View details for DOI 10.1021/bi701622j
View details for Web of Science ID 000251241500016
View details for PubMedID 17988155
The three-dimensional crystal structure of the PduO-type corrinoid adenosyltransferase from Lactobacillus reuteri (LrPduO) has been solved to 1.68-A resolution. The functional assignment of LrPduO as a corrinoid adenosyltransferase was confirmed by in vivo and in vitro evidence. The enzyme has an apparent Km(ATP) of 2.2 microM and Km(Cobalamin) of 0.13 microM and a kcat of 0.025 s(-1). Co-crystallization of the enzyme with Mg-ATP resulted in well-defined electron density for an N-terminal loop that had been disordered in other PduO-type enzyme structures.

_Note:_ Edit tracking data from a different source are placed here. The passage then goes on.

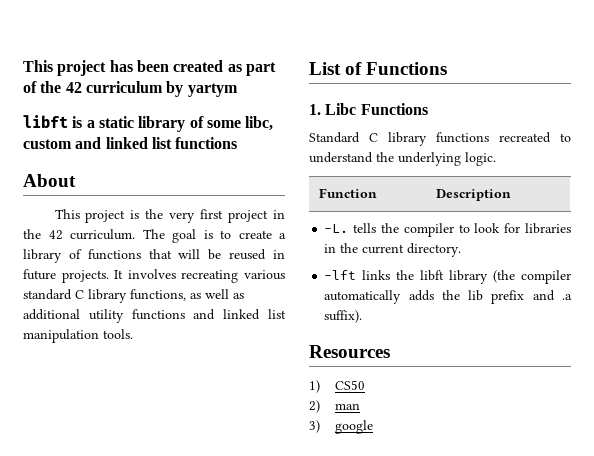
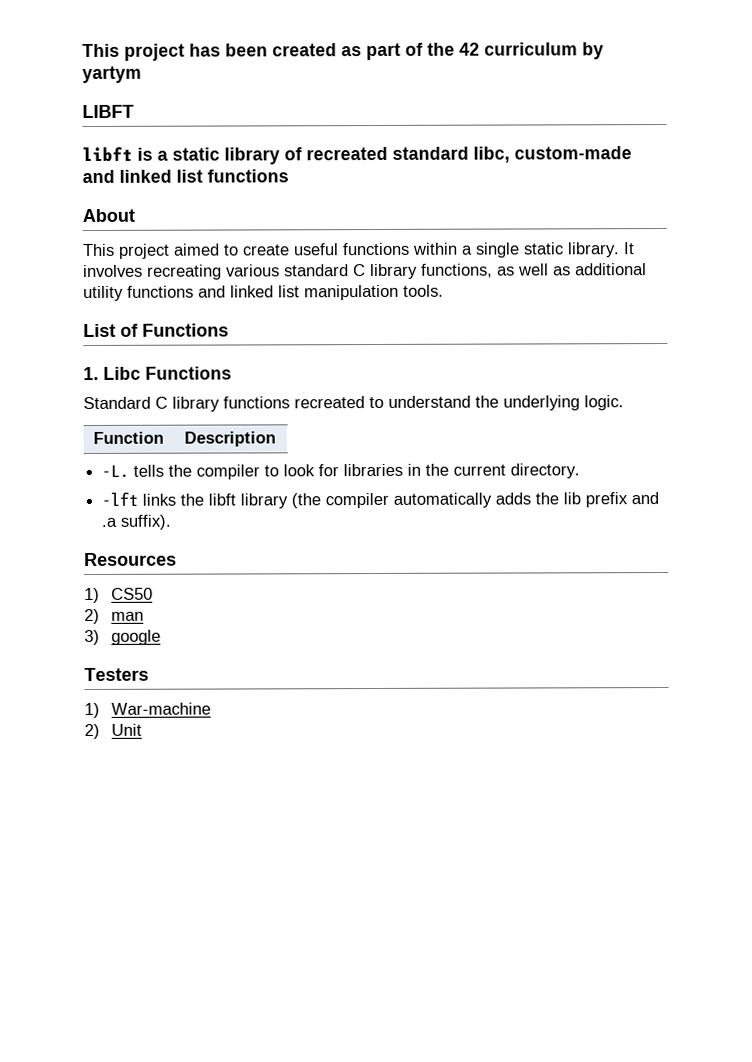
+ LIBFT
- libft is a static library of some libc, custom and linked list functions
+ libft is a static library of recreated standard libc, custom-made and linked list functions
- This project is the very first project in the 42 curriculum. The goal is to create a library of functions that will be reused in future projects.
+ This project aimed to create useful functions within a single static library.
+ Testers
+ 1) War-machine
+ 2) Unit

This newly defined N-terminal loop makes up the lower portion of the enzyme active site with the other half being contributed from an adjacent subunit. These results provide the first detailed description of the enzyme active site for a PduO-type adenosyltransferase and identify a unique ATP binding motif at the protein N terminus. The molecular architecture at the active site offers valuable new insight into the role of various residues responsible for the human disease methylmalonic aciduria.